Now, say hello to the hydrogen gas turbine. Turbine? Like, a jet turbine? Not a jet, but similar. Gas turbine engines are common in helicopters, airplanes, and in ships like naval vessels where power is more important than fuel economy. It spins like a jet, but you don’t get forced air out the back for thrust. These are all applications where power needs range from a few thousand to tens of thousands of horsepower, and they are sized accordingly. Here’s how Toyota’s hydrogen take might work

Toyota Will Do Anything To Avoid EVs

Credit: Toyota

The patent is for what Toyota calls a gas turbine combustor. Like the name suggests, this is where the combustion happens. It’s an incredibly complex element of the gas turbine engine, and Toyota is trying to make one that can work in the low-power engines it needs. Specifically, it wants something that develops between 13 and 130 horsepower. That requires a much smaller design, and in the patent text, Toyota explains that it also needs a less complex structure.

It also needs to burn hydrogen instead of a hydrocarbon fuel. H2 is lighter than hydrocarbon fuels, and it has a higher combustion temperature. For ignition, both of those are problems, as spraying fuel and adding a spark doesn’t work the same way.

Instead, Toyota’s invention uses multiple fuel injectors. Each one gets a flow of compressed air and fuel coming from two separate paths into the nozzle. The air and hydrogen are then thoroughly mixed before an igniter in the injector fires and lights the mixture.
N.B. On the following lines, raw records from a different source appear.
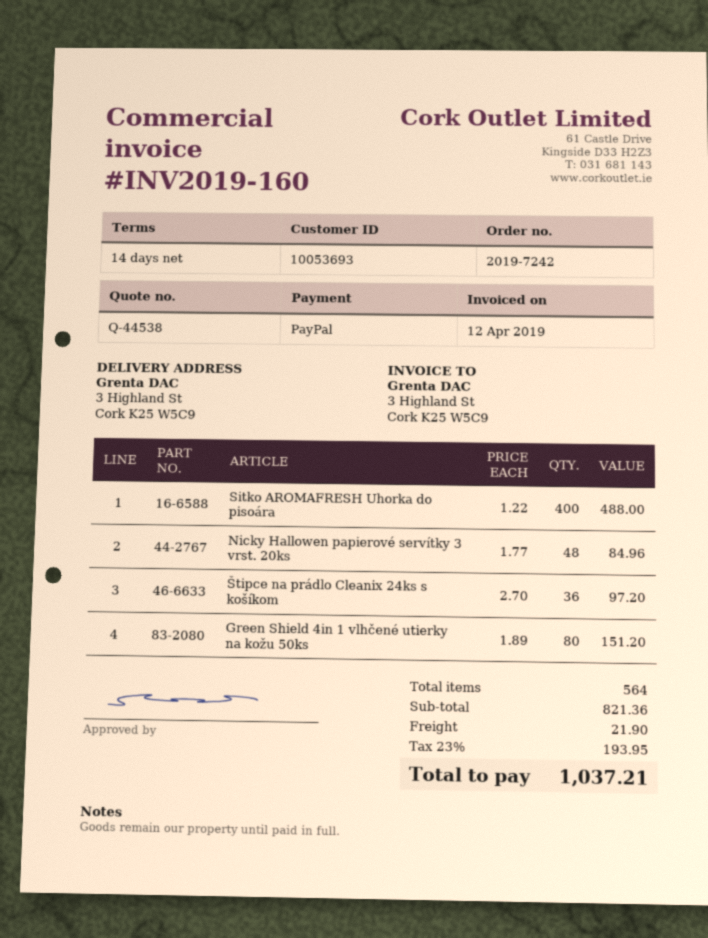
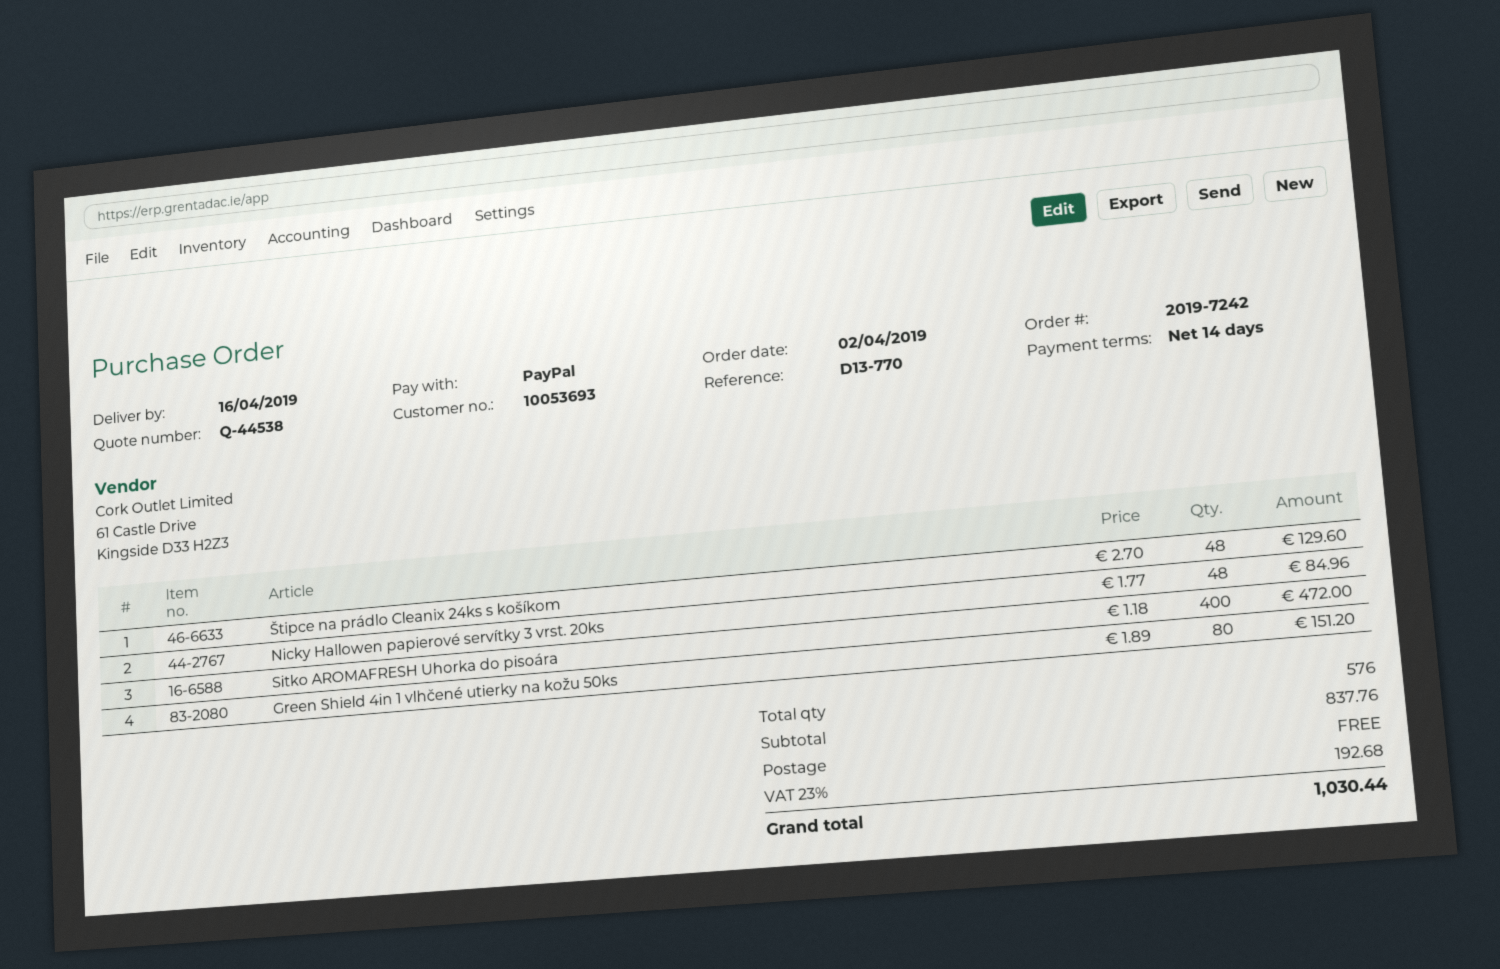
Sitko AROMAFRESH Uhorka do pisoára: 400 x 1.22 = 488.00 -> 400 x 1.18 = 472.00
Štipce na prádlo Cleanix 24ks s košíkom: 36 x 2.70 = 97.20 -> 48 x 2.70 = 129.60
total quantity: 564 -> 576
subtotal: 821.36 -> 837.76
shipping: 21.90 -> 0.00
tax: 23% = 193.95 -> 23% = 192.68
total: 1037.21 -> 1030.44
Automakers Have Been Trying Turbines Since The 1960s

1963 Chrysler Turbine Car Front Angled View Credit: Chrysler

This approach, with multiple injectors, keeps the fuel mix as uniform as possible. That stops a locally-rich mixture from forming and increasing NOx emissions. Also, because the multiple injectors ensure that there is flame everywhere, instead of just at the main injector, dead space inside the combustor is reduced. It might not matter in a ship, but that miniaturization is a big deal in a car.

Toyota doesn’t describe how effective the new engine would be in the patent. That would come down the road, as the company perfects the nozzles and their placement, as well as the injection pressures for the fuel.

Read the full article on CarBuzz

This article originally appeared on CarBuzz and is republished here with permission.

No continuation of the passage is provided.